The nationalization of history affects all aspects of life, from relationships with other nationalities to architecture. That is a result of the fact that nationalization of history corresponds with nationalization of nature and the fact that reservations and hostilities toward other nations accompanied nationalism from the beginning. At the end of the 20th century were extreme nationalistic interpretations of Balkan and Caucasus history, which became powerful weapons in ethno-territorial conflicts and accelerated disintegration of multinational states like Yugoslavia and the Soviet Union.

After disintegration of multinational states like Yugoslavia and Soviet Union, besides the process of renationalization of history, there is sometimes also retroactive nationalization of victims or tragedies of the people that in past lived in those states.
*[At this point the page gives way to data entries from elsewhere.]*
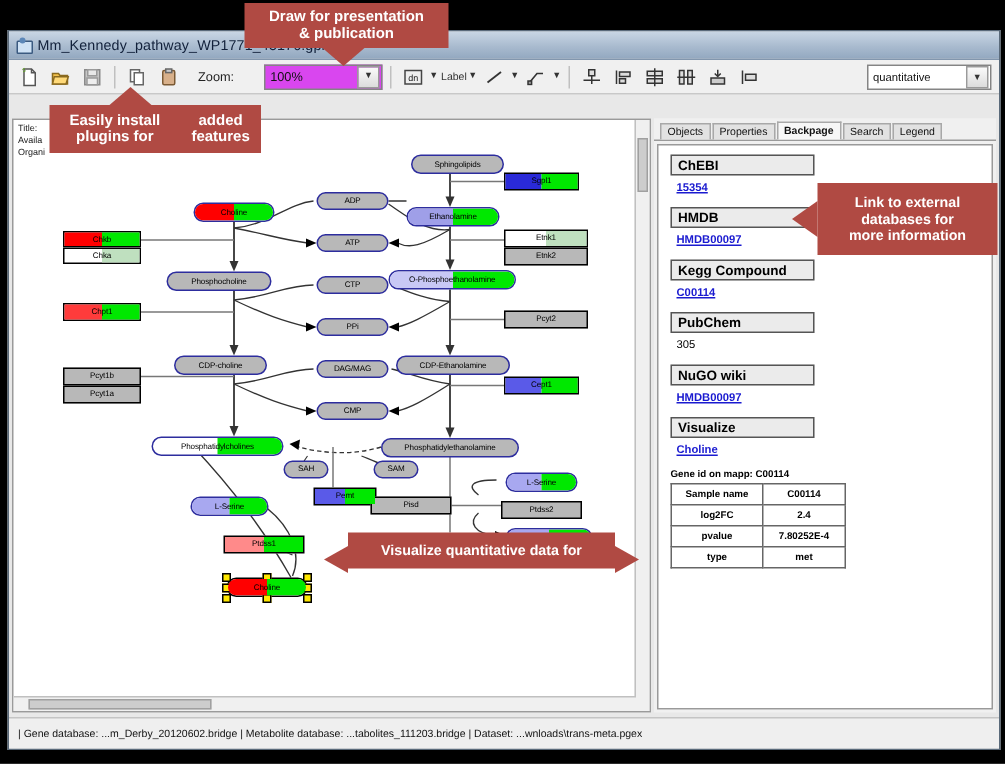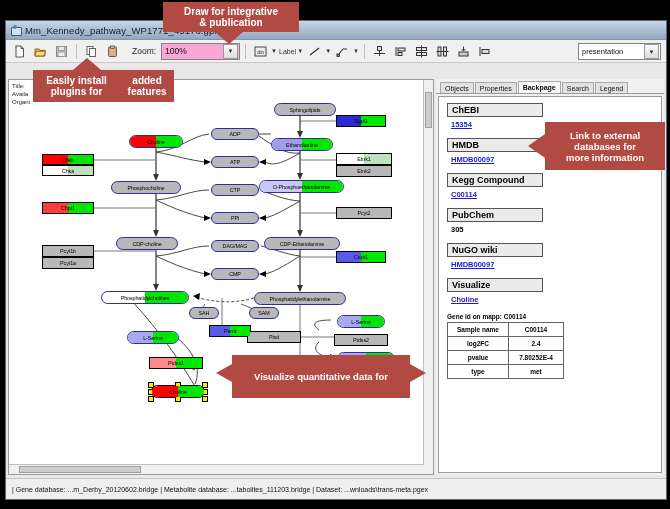--- a/index.html
+++ b/index.html
@@ -24,22 +24,22 @@
   .menubar span{font-size:9px;color:#1a1a1a;cursor:default;}
 
   
   .toolbar{height:22px;background:#f0f0f0;border-bottom:1px solid #c8c8c8;display:flex;
            align-items:center;padding-left:4px;gap:2px;position:relative;}
   .tbtn{width:17px;height:17px;display:inline-flex;align-items:center;justify-content:center;
         border:1px solid transparent;border-radius:2px;}
   .tbtn svg{display:block;}
   .sep{width:1px;height:15px;background:#c0c0c0;margin:0 3px;}
   .zoomlbl{font-size:8.5px;color:#222;margin:0 3px 0 8px;text-align:right;}
-  .zoomsel{width:74px;height:15px;background:#f9a8d4;border:1px solid #848484;font-size:8.5px;
-           display:flex;align-items:center;padding-left:3px;color:#111;position:relative;}
+  .zoomsel{width:74px;height:15px;background:#d946ef;border:1px solid #848484;font-size:8.5px;
+           display:flex;align-items:center;padding-left:3px;color:#111;position:relative;margin-left:15px;}
   .zoomsel .arr{position:absolute;right:1px;top:0px;width:13px;height:13px;
            background:linear-gradient(#fafafa,#dcdcdc);border:1px solid #9a9a9a;
            display:flex;align-items:center;justify-content:center;font-size:6px;color:#333;}
   .dd{display:inline-flex;align-items:center;gap:1px;}
   .ddarr{font-size:6px;color:#333;}
   .tlabel{font-size:7px;color:#333;}
   .viz{position:absolute;right:5px;top:3px;width:78px;height:15px;background:#fff;
        border:1px solid #848484;font-size:7.5px;display:flex;align-items:center;
        padding-left:3px;color:#111;}
   .viz .arr{position:absolute;right:1px;top:0px;width:13px;height:13px;
@@ -78,21 +78,21 @@
   .tab{font-size:7px;padding:1.5px 4px 1.5px;background:#e2e2e2;border:1px solid #a8a8a8;
        border-bottom:none;color:#111;}
   .tab.active{background:#f7f7f7;font-weight:bold;padding-bottom:2.5px;}
   .backpage{flex:1;background:#fff;border:1px solid #9a9a9a;margin:2px;overflow:hidden;
             position:relative;padding:6px 0 0 8px;}
   .dbhead{width:96px;height:14px;border:1px solid #555;background:#ebebeb;font-size:9px;
           font-weight:bold;color:#000;display:flex;align-items:center;padding-left:4px;
           box-sizing:border-box;margin-bottom:3px;}
   .dblink{font-size:7.5px;color:#1a1ad0;text-decoration:underline;font-weight:bold;
           margin:0 0 9px 4px;display:block;}
-  .dbtext{font-size:7.5px;color:#000;margin:0 0 9px 4px;display:block;font-weight:bold;}
+  .dbtext{font-size:7.5px;color:#000;margin:0 0 9px 4px;display:block;font-weight:normal;}
   .exprhead{font-size:9.5px;font-weight:bold;color:#000;margin:2px 0 8px 0;}
   .geneid{font-size:6.5px;color:#000;font-weight:bold;margin-bottom:2px;}
   table.expr{border-collapse:collapse;}
   table.expr td{border:1px solid #666;font-size:6.5px;font-weight:bold;color:#000;
                 text-align:center;height:13px;padding:0 3px;}
   table.expr td.k{width:54px;}
   table.expr td.v{width:48px;}
 
   
   .vscroll{position:absolute;right:0;top:0;bottom:0;width:9px;background:#f0f0f0;
@@ -236,21 +236,21 @@
             <path d="M6.5 1.5v4M4.5 4l2 2 2-2" fill="none" stroke="#333"></path>
           </svg>
       </span>
       <span class="tbtn">
         <svg width="13" height="13" viewBox="0 0 13 13">
             <line x1="2" y1="2" x2="2" y2="11" stroke="#333"></line>
             <rect x="4" y="4.5" width="7" height="4" fill="#ddd" stroke="#333"></rect>
           </svg>
       </span>
       <span class="viz">
-        <span>presentation</span>
+        <span>quantitative</span>
         <span class="arr">▼</span>
       </span>
     </div>
 
     <div class="body">
 
       <div class="canvaswrap">
         <div class="infotxt">
           <div>Title:</div>
           <div>Availa</div>
@@ -535,37 +535,37 @@
         </div>
       </div>
     </div>
 
     <div class="statusbar">
       <span class="txt">| Gene database: ...m_Derby_20120602.bridge | Metabolite database: ...tabolites_111203.bridge | Dataset: ...wnloads\trans-meta.pgex</span>
     </div>
   </div>
 
   <div class="callout" style="left:163px;top:2px;width:136px;height:30px;font-size:10px;flex-direction:column;">
-    <span>Draw for integrative</span>
+    <span>Draw for presentation</span>
     <span>&amp; publication</span>
   </div>
   <div class="tri" style="left:215px;top:32px;border-left:14px solid transparent;border-right:14px solid transparent;border-top:12px solid #b04a43;"></div>
 
   <div class="callout" style="left:33px;top:70px;width:141px;height:32px;font-size:10px;flex-direction:row;">
     <span>Easily install plugins for</span>
     <span>added features</span>
   </div>
   <div class="tri" style="left:73px;top:58px;border-left:14px solid transparent;border-right:14px solid transparent;border-bottom:12px solid #b04a43;"></div>
 
   <div class="callout" style="left:545px;top:122px;width:120px;height:48px;font-size:9.5px;flex-direction:column;">
     <span>Link  to external</span>
     <span>databases  for</span>
     <span>more information</span>
   </div>
   <div class="tri" style="left:528px;top:134px;border-top:12px solid transparent;border-bottom:12px solid transparent;border-right:17px solid #b04a43;"></div>
 
-  <div class="callout" style="left:232px;top:355px;width:178px;height:43px;font-size:9.5px;">
+  <div class="callout" style="left:232px;top:355px;width:178px;height:24px;font-size:9.5px;">
     <span>Visualize quantitative data  for</span>
   </div>
   <div class="tri" style="left:216px;top:364px;border-top:9px solid transparent;border-bottom:9px solid transparent;border-right:16px solid #b04a43;"></div>
   <div class="tri" style="left:410px;top:364px;border-top:9px solid transparent;border-bottom:9px solid transparent;border-left:16px solid #b04a43;"></div>
 
 </div>
 
 </body></html>

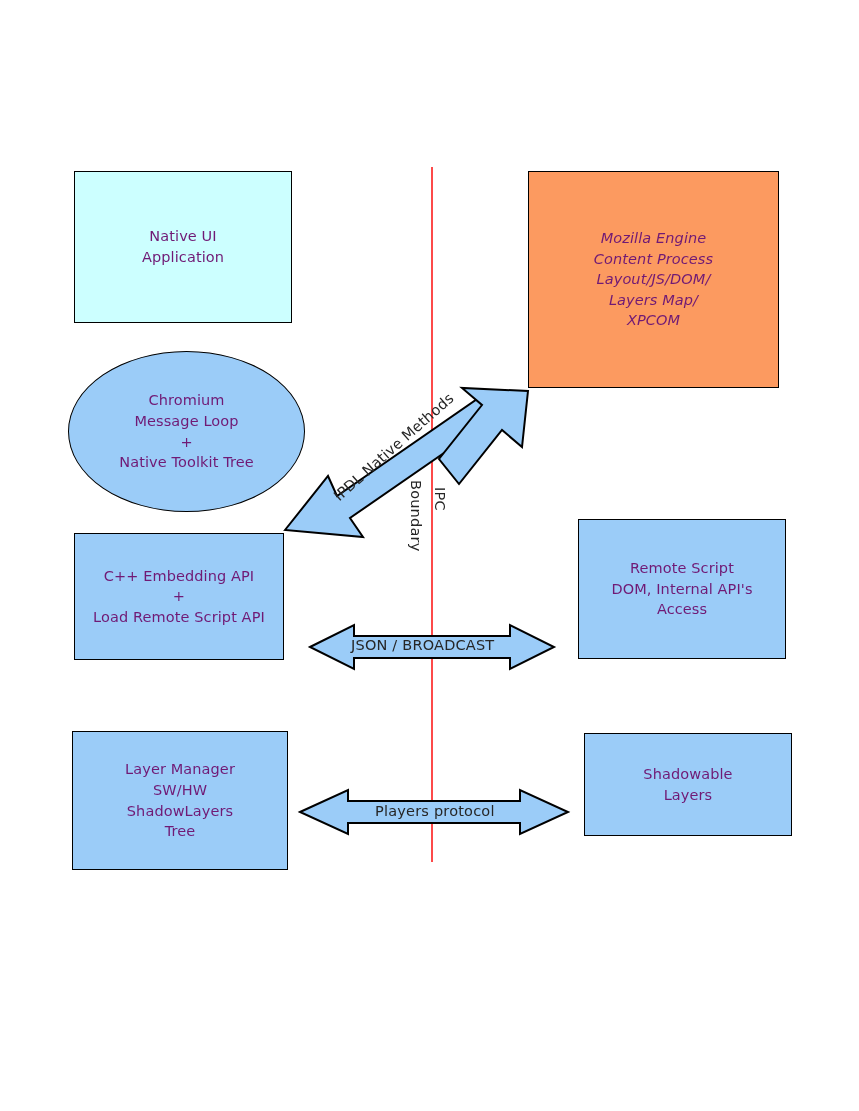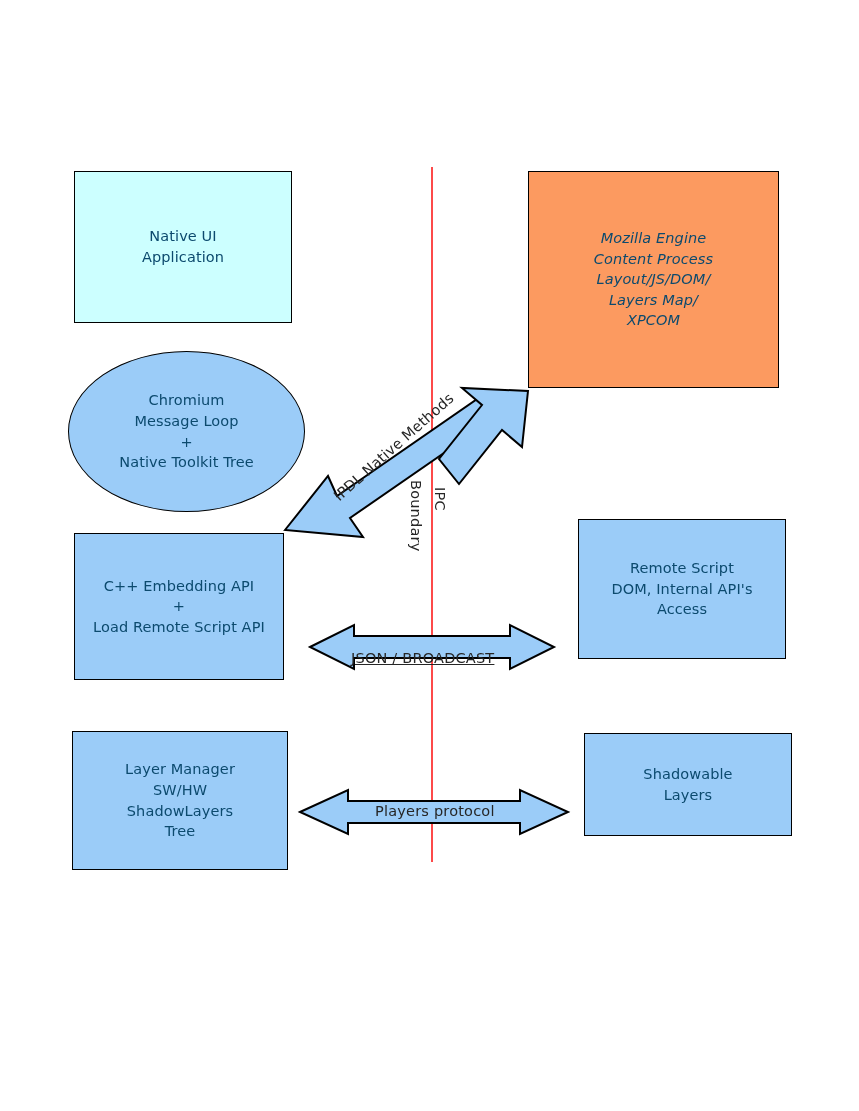--- a/index.html
+++ b/index.html
@@ -23,21 +23,21 @@
     box-sizing: border-box;
     border: 1.6px solid #000000;
     display: flex;
     align-items: center;
     justify-content: center;
     text-align: center;
   }
   .node .label {
     font-size: 14.5px;
     line-height: 1.42;
-    color: #0c4a6e;
+    color: #701a75;
     white-space: pre-line;
     letter-spacing: 0.1px;
   }
   .box-cyan { background: #ccffff; }
   .box-orange { background: #fc9a60; font-style: italic; }
   .box-blue { background: #9bccf8; }
   .ellipse {
     border-radius: 50%;
   }
   .arrow-svg {
@@ -92,21 +92,21 @@
 XPCOM</span>
   </div>
 
   <div class="node box-blue ellipse" style="left:68px; top:351px; width:237px; height:161px;">
     <span class="label">Chromium
 Message Loop
 +
 Native Toolkit Tree</span>
   </div>
 
-  <div class="node box-blue" style="left:74px; top:533px; width:210px; height:147px;">
+  <div class="node box-blue" style="left:74px; top:533px; width:210px; height:127px;">
     <span class="label">C++ Embedding API
 +
 Load Remote Script API</span>
   </div>
 
   <div class="node box-blue" style="left:578px; top:519px; width:208px; height:140px;">
     <span class="label">Remote Script
 DOM, Internal API's
 Access</span>
   </div>
@@ -125,20 +125,20 @@
 
   <svg class="arrow-svg" style="left:280px; top:385px; width:260px; height:160px;" viewBox="0 0 260 160">
     <polygon points="5,145 48,91 57,111 203,10 216,32 70,133 83,152" fill="#9bccf8" stroke="#000000" stroke-width="2" stroke-linejoin="miter"></polygon>
     <polygon points="248,6 242,62 222,45 179,99 159,74 202,20 182,3" fill="#9bccf8" stroke="#000000" stroke-width="2" stroke-linejoin="miter"></polygon>
   </svg>
   <div class="arrow-label rot-diag" style="left:336px; top:490px;">IPDL Native Methods</div>
 
   <svg class="arrow-svg" style="left:310px; top:622px; width:244px; height:50px;" viewBox="0 0 244 50">
     <polygon points="0,25 44,3 44,14 200,14 200,3 244,25 200,47 200,36 44,36 44,47" fill="#9bccf8" stroke="#000000" stroke-width="2" stroke-linejoin="miter"></polygon>
   </svg>
-  <div class="arrow-label" style="left:351px; top:650px;text-decoration:underline;">JSON / BROADCAST</div>
+  <div class="arrow-label" style="left:351px; top:637px;">JSON / BROADCAST</div>
 
   <svg class="arrow-svg" style="left:300px; top:787px; width:268px; height:50px;" viewBox="0 0 268 50">
     <polygon points="0,25 48,3 48,14 220,14 220,3 268,25 220,47 220,36 48,36 48,47" fill="#9bccf8" stroke="#000000" stroke-width="2" stroke-linejoin="miter"></polygon>
   </svg>
   <div class="arrow-label" style="left:375px; top:803px;">Players protocol</div>
 
 </div>
 
 </body></html>

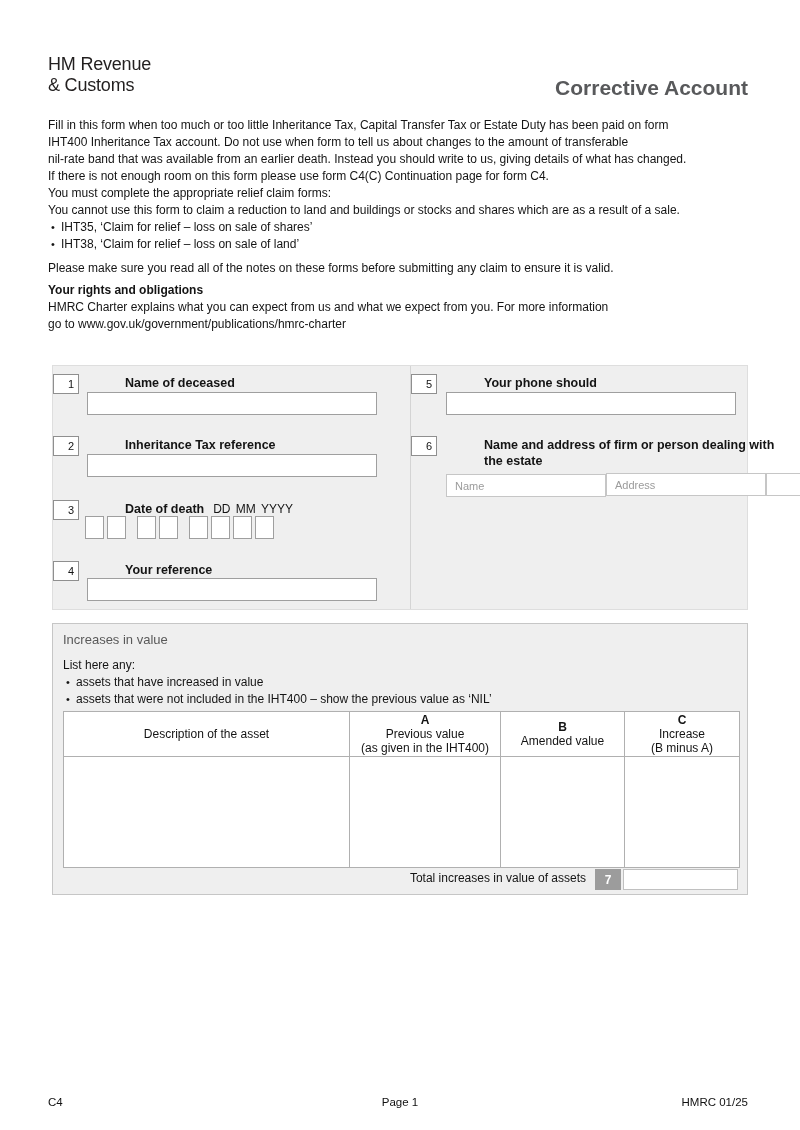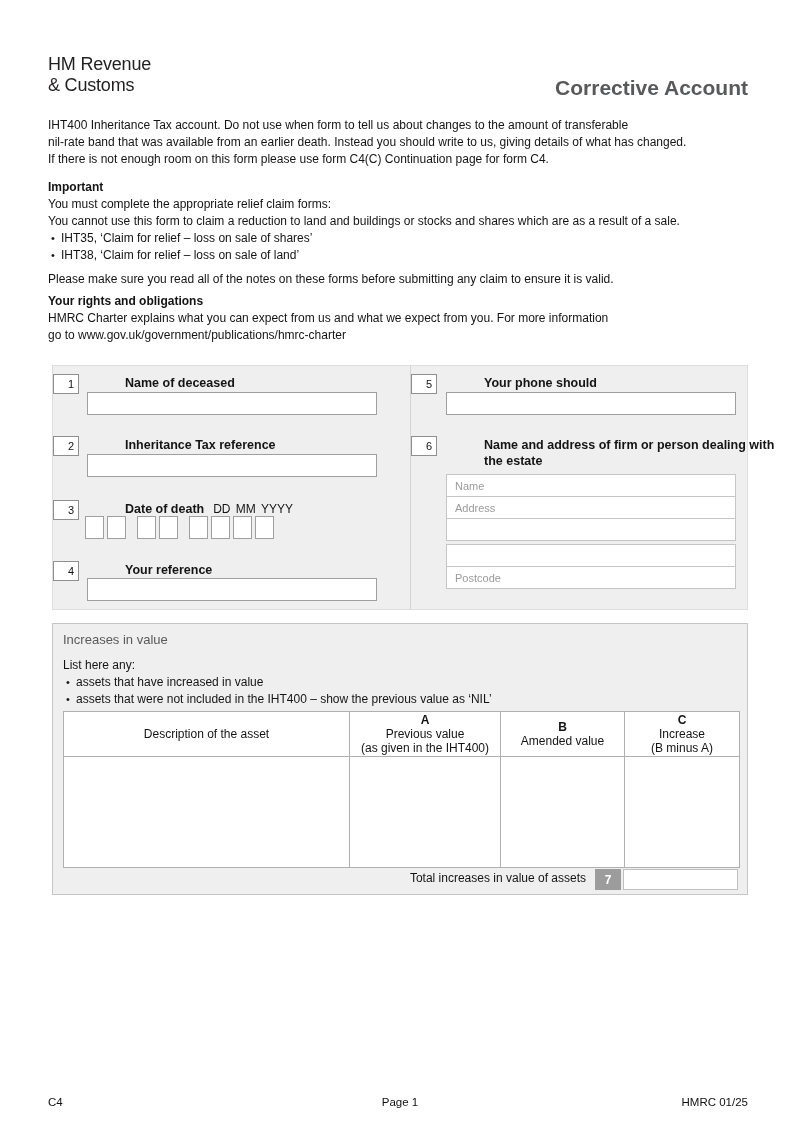--- a/index.html
+++ b/index.html
@@ -30,21 +30,21 @@
     box-sizing:border-box;font-size:11px;display:flex;align-items:center;
     justify-content:flex-end;padding-right:4px;}
   .flabel{position:absolute;font-size:12.5px;font-weight:bold;line-height:16px;padding-left:38px;}
   .sublabel{font-weight:normal;margin-left:9px;word-spacing:2px;font-size:12px;text-align:center;}
   .finput{position:absolute;height:23px;background:#fff;border:1px solid #9f9f9f;
     box-sizing:border-box;font-family:"Liberation Sans",sans-serif;font-size:12px;padding:2px 6px;}
   .dateboxes{position:absolute;display:flex;}
   .dbox{width:19px;height:23px;background:#fff;border:1px solid #9f9f9f;box-sizing:border-box;
     margin-right:3px;text-align:center;font-family:"Liberation Sans",sans-serif;font-size:12px;padding:0;}
   .dgap{margin-right:11px;}
-  .addr{position:absolute;display:flex;flex-direction:column;}
+  .addr{position:absolute;display:flex;flex-direction:row;}
   .addr input{height:23px;background:#fff;border:1px solid #c6c6c6;box-sizing:border-box;
     font-family:"Liberation Sans",sans-serif;font-size:11px;padding:2px 8px;margin-top:-1px;}
   .addr input::placeholder{color:#9b9b9b;opacity:1;}
   .addr input:first-child{margin-top:0;}
   .addr input.gap-above{margin-top:3px;}
   
   .p2-heading{position:absolute;left:10px;top:8px;font-size:13px;font-weight:normal;color:#595959;}
   .p2-text{position:absolute;font-size:12px;line-height:17px;}
   .asset-table{position:absolute;left:10px;top:87px;display:grid;
     grid-template-columns:285px 151px 124px 115px;grid-template-rows:45px 110px;
@@ -71,24 +71,24 @@
 
 <div class="page">
 
   <div class="logo">
     <div>HM Revenue</div>
     <div>&amp; Customs</div>
   </div>
   <h1 class="title">Corrective Account</h1>
 
   <div class="textblock">
+    <div class="tline">Fill in this form when too much or too little Inheritance Tax, Capital Transfer Tax or Estate Duty has been paid on form</div>
     <div class="tline">IHT400 Inheritance Tax account. Do not use when form to tell us about changes to the amount of transferable</div>
     <div class="tline">nil-rate band that was available from an earlier death. Instead you should write to us, giving details of what has changed.</div>
     <div class="tline">If there is not enough room on this form please use form C4(C) Continuation page for form C4.</div>
-    <div class="tline h-bold mt11">Important</div>
     <div class="tline">You must complete the appropriate relief claim forms:</div>
     <div class="tline">You cannot use this form to claim a reduction to land and buildings or stocks and shares which are as a result of a sale.</div>
     <div class="tline bullet">IHT35, ‘Claim for relief – loss on sale of shares’</div>
     <div class="tline bullet">IHT38, ‘Claim for relief – loss on sale of land’</div>
     <div class="tline mt7">Please make sure you read all of the notes on these forms before submitting any claim to ensure it is valid.</div>
     <div class="tline h-bold mt5">Your rights and obligations</div>
     <div class="tline">HMRC Charter explains what you can expect from us and what we expect from you. For more information</div>
     <div class="tline">go to www.gov.uk/government/publications/hmrc-charter</div>
   </div>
According to new national historical narratives, the reason for some people were the victims of certain tragedies was because they were of a certain nationality, for example the Ukrainians of the Soviet Union. Nationalist discourse in Croatia presents the Bleiburg repatriations as an event in which only Croatians suffered and died just because they were Croatians but eludes the fact that many of the victims were Serbs, Montenegrins or Slovenians, and many Croatians had died fighting as collaborators against Yugoslav partisans.

=== Denationalization of history ===
The nationalization of history has been increasingly called into question, and one of its consequences is the emerging of processes of denationalization of history, which is the result of an intention to change the perspective of creating works about history by promoting pluralism and international standards in social sciences. In Central and Eastern Europe there are tensions between nationalization of history and the process of European integrations. That is one of reasons for organized activities aimed toward denationalization of history.

If history was reinterpreted and filtered by the media and official orthodoxy, there is a situation in which the nationalization of history leads to its denial.